Is there a Clojure equivalent of Ruby's range for testing inclusion in range?

So I was reading a Clojure solution to a exercise problem, where they did something really nice to check if a number is inside some boundaries:

(def bounds (set (range 100)))
...
(if (bounds x) ... ...)

What I liked was the check part (bounds x) instead of something like (and (>= x 0) (< x 100)).

I’ve seem this technique for changing verifications of the form a = b with a belongs to {b}. And I like it also because it makes the code easier to extend:

(#{a b c} x)

Instead of …

(or (= a x) (= b x) (= c x))

But, the problem with the approach with bounds is that all the 100 numbers are created (memorized) in order to simply check if a number is between to limits.

In ruby, there is the concept of “range” that can be used to generate sequence of elements, but also allows you to check membership without using memory.
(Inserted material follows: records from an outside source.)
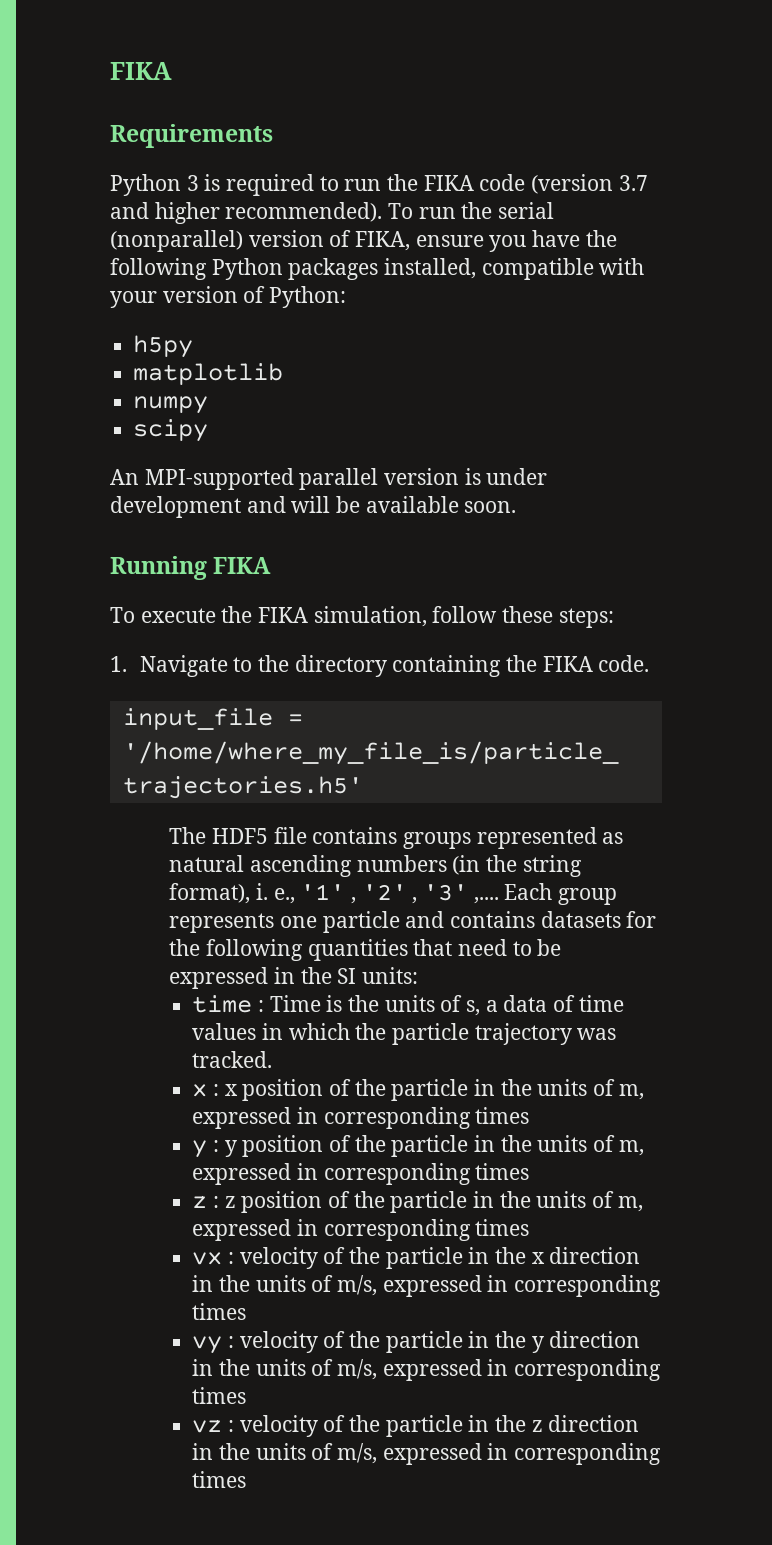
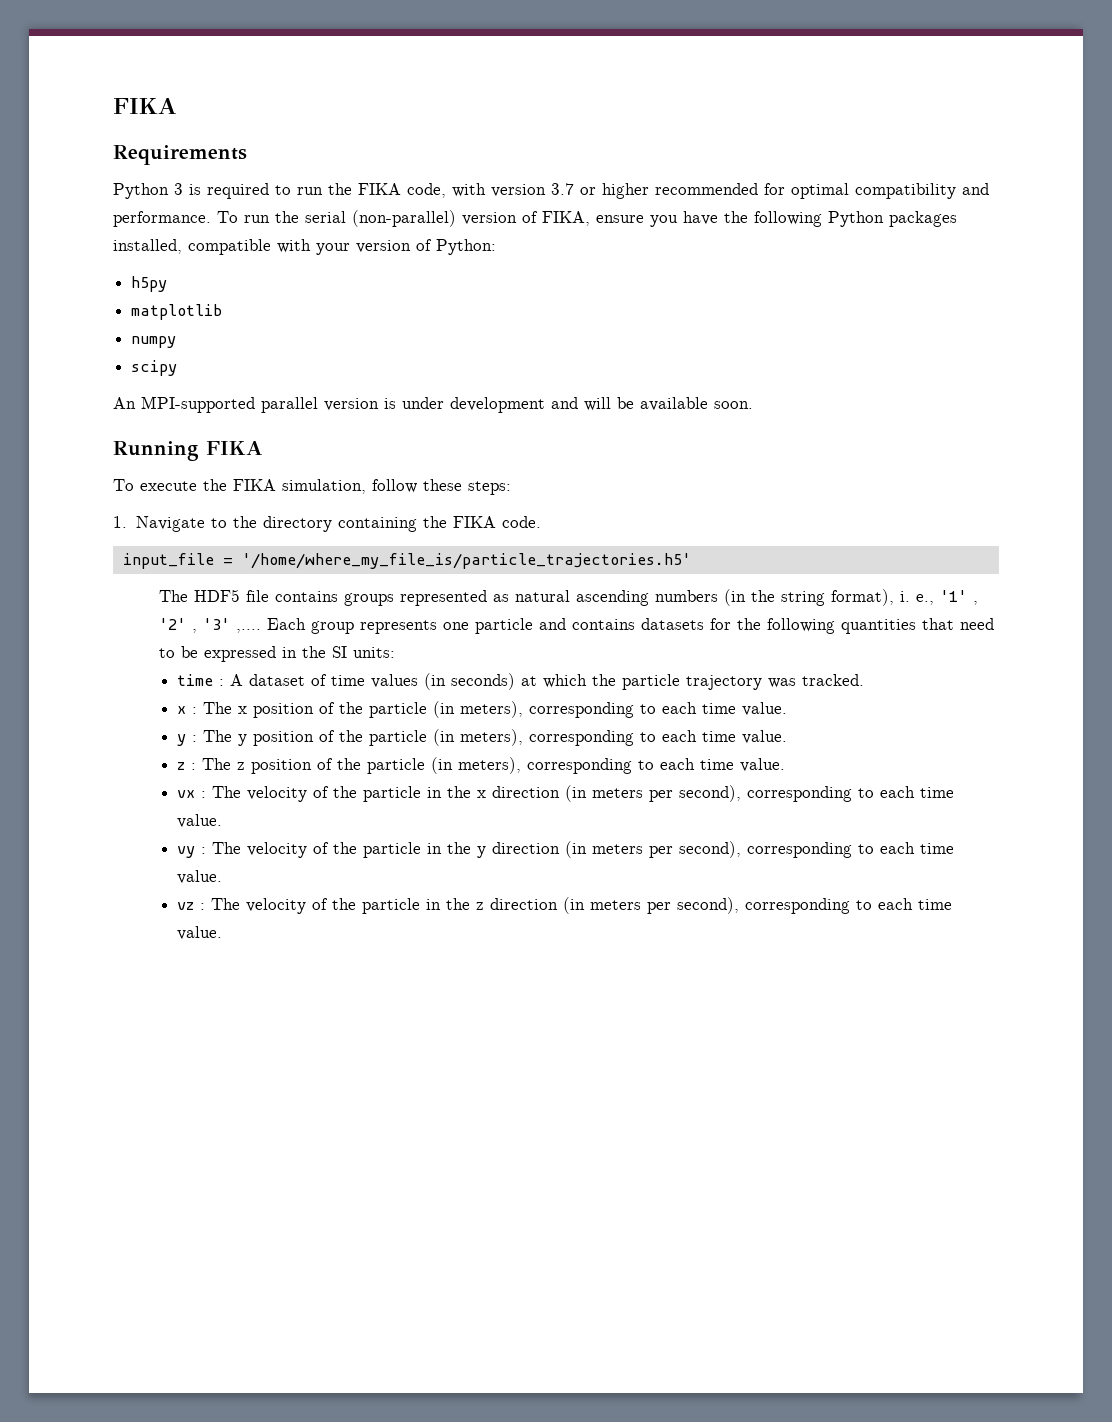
- Python 3 is required to run the FIKA code (version 3.7 and higher recommended).
+ Python 3 is required to run the FIKA code, with version 3.7 or higher recommended for optimal compatibility and performance.
- To run the serial (nonparallel) version of FIKA, ensure you have the following Python packages installed, compatible with your version of Python:
+ To run the serial (non-parallel) version of FIKA, ensure you have the following Python packages installed, compatible with your version of Python:
- time : Time is the units of s, a data of time values in which the particle trajectory was tracked.
+ time : A dataset of time values (in seconds) at which the particle trajectory was tracked.
- x : x position of the particle in the units of m, expressed in corresponding times
+ x : The x position of the particle (in meters), corresponding to each time value.
- y : y position of the particle in the units of m, expressed in corresponding times
+ y : The y position of the particle (in meters), corresponding to each time value.
- z : z position of the particle in the units of m, expressed in corresponding times
+ z : The z position of the particle (in meters), corresponding to each time value.
- vx : velocity of the particle in the x direction in the units of m/s, expressed in corresponding times
+ vx : The velocity of the particle in the x direction (in meters per second), corresponding to each time value.
- vy : velocity of the particle in the y direction in the units of m/s, expressed in corresponding times
+ vy : The velocity of the particle in the y direction (in meters per second), corresponding to each time value.
- vz : velocity of the particle in the z direction in the units of m/s, expressed in corresponding times
+ vz : The velocity of the particle in the z direction (in meters per second), corresponding to each time value.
I.e:

(0..99).includes? x

And you have a similar style to the “bouds” example to check if a number is in the range, but without using memory.

I’m wondering if we have something similar to that in Clojure. Do we?

(< 10 x 100) ; Checks if x is between 10 and 100 exclusive

(<= 10 x 100) ; Checks if x is between 10 and 100 inclusive
2 Likes

Appart from my other answer, I realized maybe you were more asking if there is a way to check inclusion inside a range without realizing it, and not if there’s a simpler way to check inclusion between numbers.

The answer I’m pretty sure is no. The range function creates a LazySeq. Which is different from Ruby’s range, which creates a Range.

A LazySeq is like a singly linked list of some sort. You don’t have a reference to its end, just to its start, and you have no concept of the things in between the first and last element in the sequence.

So ranges aren’t first class in Clojure as far as I know. Thus what you’re asking doesn’t exist.

You could probably create a deftype Range which implements Seqable, and keeps the start and end elements, and an includes? that is polymorphic on the type of start. But there’s not one already in Clojure. Actually, that could be a fun learning exercise to attempt doing.

2 Likes

Yes, this is exactly what I was looking for. Well, actually an “already included implementation” in the core, but you gave me an idea there. Thank you.

I remember when I understood that this was what Python was doing. “How can this be so fast???” followed by, “Wow, that was impressive. You magically made my code faster while I was going for a slow solution”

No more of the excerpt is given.